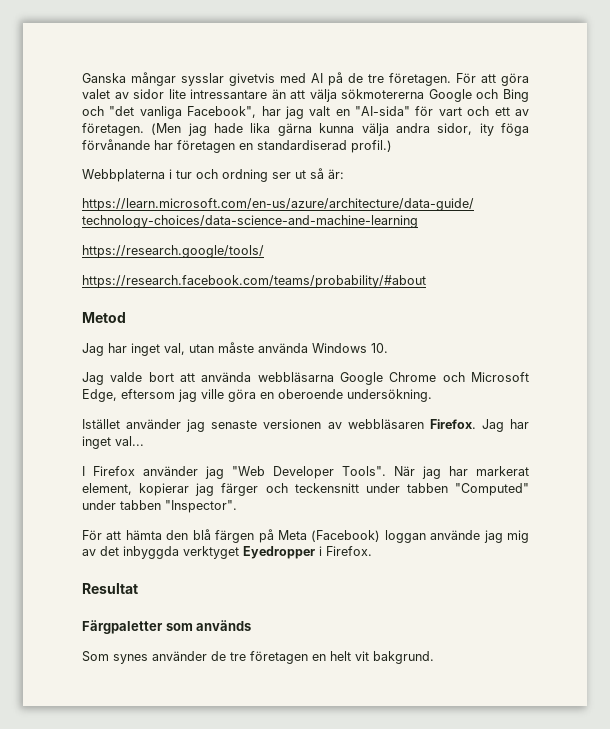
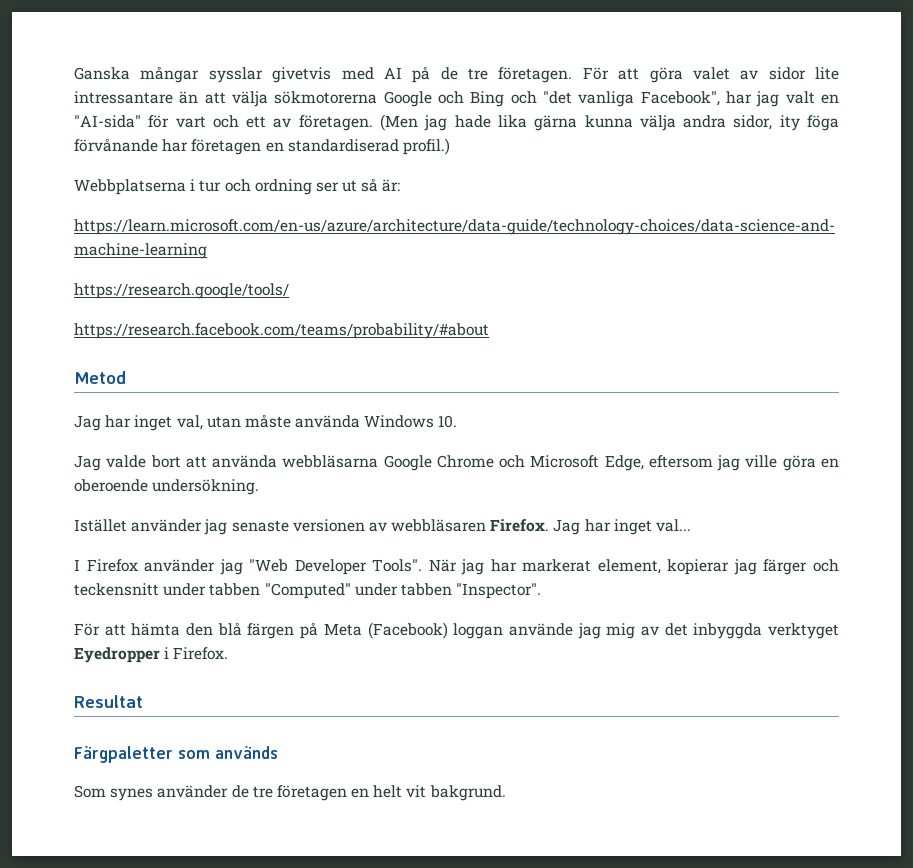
[341,89,425,99] sökmotererna -> [274,91,378,104] sökmotorerna
[82,169,165,182] Webbplaterna -> [74,179,186,195] Webbplatserna

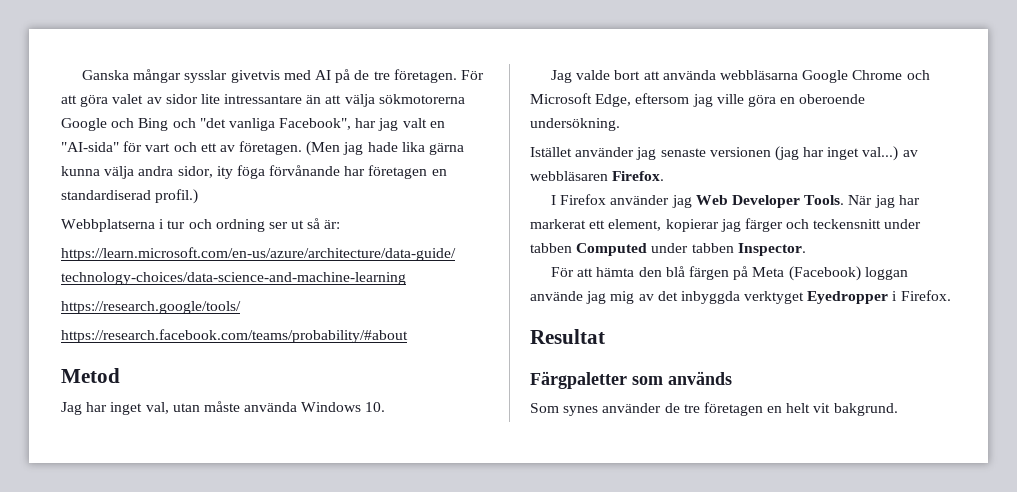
(365, 525) none -> [774,146,899,161] (jag har inget val...)
[553,519,692,535] Jag har inget val... -> (665, 176) none
[249,559,423,575] "Web Developer Tools". -> [695,195,845,208] Web Developer Tools.
(592, 565) none -> [589,220,606,229] ett
[264,583,542,599] "Computed" under tabben "Inspector". -> [576,243,806,256] Computed under tabben Inspector.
§ §
→ Task description
Return the records above exactly as written. Do not include their images.

→ Task answer
[341,89,425,99] sökmotererna -> [274,91,378,104] sökmotorerna
[82,169,165,182] Webbplaterna -> [74,179,186,195] Webbplatserna

(365, 525) none -> [774,146,899,161] (jag har inget val...)
[553,519,692,535] Jag har inget val... -> (665, 176) none
[249,559,423,575] "Web Developer Tools". -> [695,195,845,208] Web Developer Tools.
(592, 565) none -> [589,220,606,229] ett
[264,583,542,599] "Computed" under tabben "Inspector". -> [576,243,806,256] Computed under tabben Inspector.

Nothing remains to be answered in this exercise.